Miałam napisać w przyszłym tygodniu ale tak mnie korci ;)
Nareszcie waga ruszyła...Stała w miejscu ,pewnie dlatego że do babci ważyć się chodziłam wieczorami, najczęściej już po wszystkich posiłkach, w ubraniu itp, więc może to dodawało mi ok kilogram.
Ale dziś w końcu poszłam do sklepu i kupiłam baterię do wagi. Co prawda jest mega niedokładna, bo za 1 razem waży więcej, ale za 2. już chyba normalnie, bo w każdym pomieszczeniu próbowałam się ważyć i wszędzie wychodziło tyle samo :)

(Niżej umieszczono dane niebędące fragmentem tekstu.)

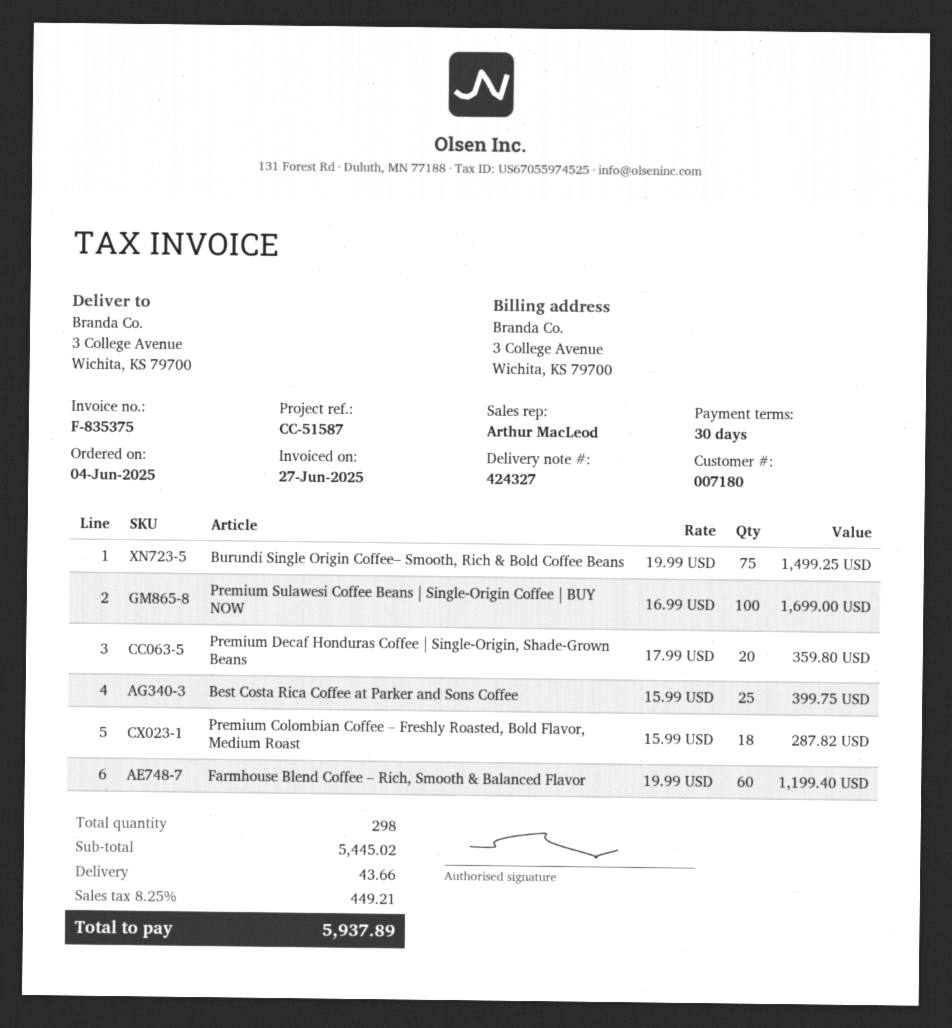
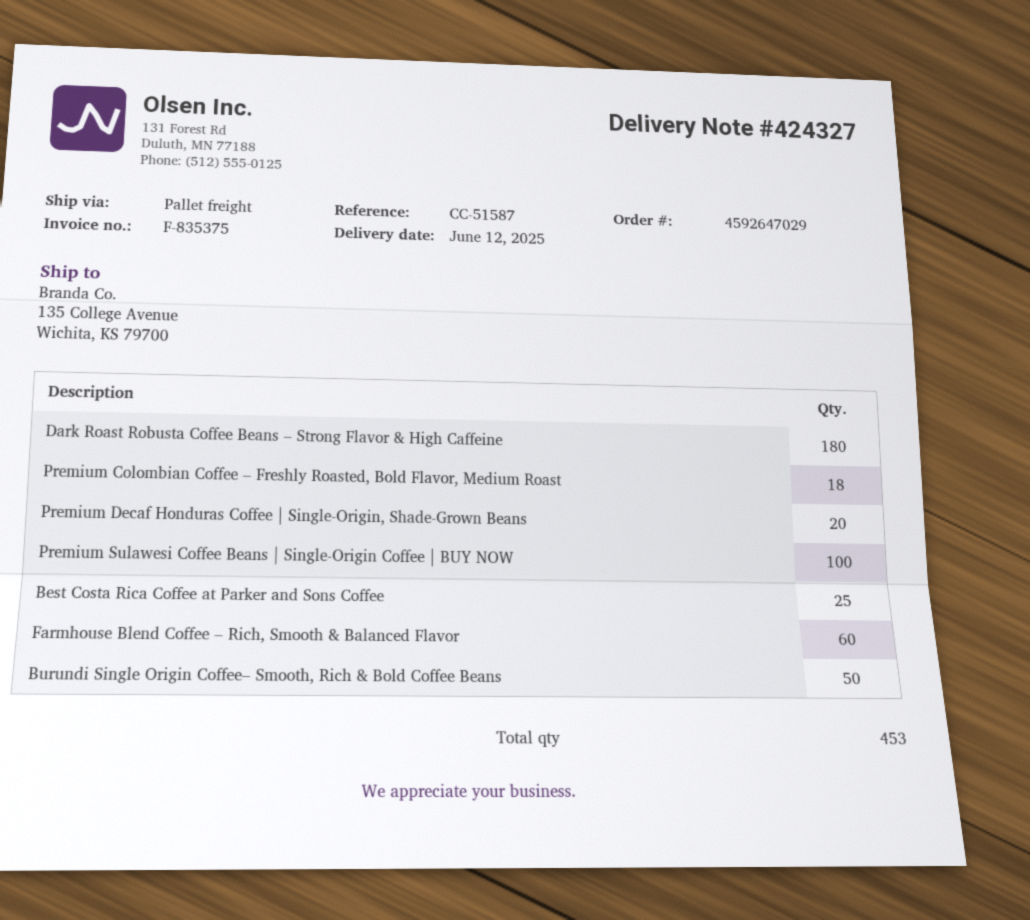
ship to: 3 College Avenue, Wichita, KS 79700 -> 135 College Avenue, Wichita, KS 79700
Burundi Single Origin Coffee– Smooth, Rich & Bold Coffee Beans: 75 -> 50
Dark Roast Robusta Coffee Beans – Strong Flavor & High Caffeine: none -> 180
total quantity: 298 -> 453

61,9 kg !!! Nareszcie..już wolę tą wagę, niż te 65 :O
Dziś byłam zdejmować szwy. Troszkę kłuło, ale dało się wytrzymać. Niestety jutro jeszcze nie pobiegnę bo po 1. musze jeszcze nosić opatrunek 3 dni, a po 2. domówka u kolegi :) Ale ale ! wypiję tylko jednego kieliszka na cześć Maćka, więcej we mnie nie wmuszą. Jak modeling to modeling a nie alkoholing !

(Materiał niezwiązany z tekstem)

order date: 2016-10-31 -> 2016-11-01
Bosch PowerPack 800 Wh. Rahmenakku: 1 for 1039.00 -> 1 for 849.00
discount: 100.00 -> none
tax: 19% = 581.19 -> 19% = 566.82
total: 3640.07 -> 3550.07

A i dzisiaj tam poszłam. Na siłownię.
Akurat jest super oferta, więc bez namysłu wpłaciłam wpisowe, założyłam kartę i od 17 lutego zacznę chodzić na siłke !!

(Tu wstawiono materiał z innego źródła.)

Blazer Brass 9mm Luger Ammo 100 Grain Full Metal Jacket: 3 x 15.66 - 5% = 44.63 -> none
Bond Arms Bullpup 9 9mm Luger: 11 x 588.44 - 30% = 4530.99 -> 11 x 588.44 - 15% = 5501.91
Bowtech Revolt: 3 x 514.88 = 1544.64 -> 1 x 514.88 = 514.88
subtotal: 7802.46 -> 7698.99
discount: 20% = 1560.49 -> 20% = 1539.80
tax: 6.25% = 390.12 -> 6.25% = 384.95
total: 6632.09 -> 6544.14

Ciesze sie bardzo bo mieści się ona 5 min drogi od mojego domu, w cenie jest wszystko, od cardio po różne fitnessy nie fitnessy, tańce połamańce , solarium i sauna :)
Także no.
Następnym razem może wrzuce jakieś fotki żeby te wpisy takie nudnawe nie były :)
Buziaczki;*
PS. Kasza gryczana mi posmakowała ;O z keczupem !! Śladowe ilości ale mniami, polecam;)
streaker
30 stycznia 2014, 21:42kochana mega gratulacje! jak ja marzę żeby moje 61 kg wkoncu znikneło...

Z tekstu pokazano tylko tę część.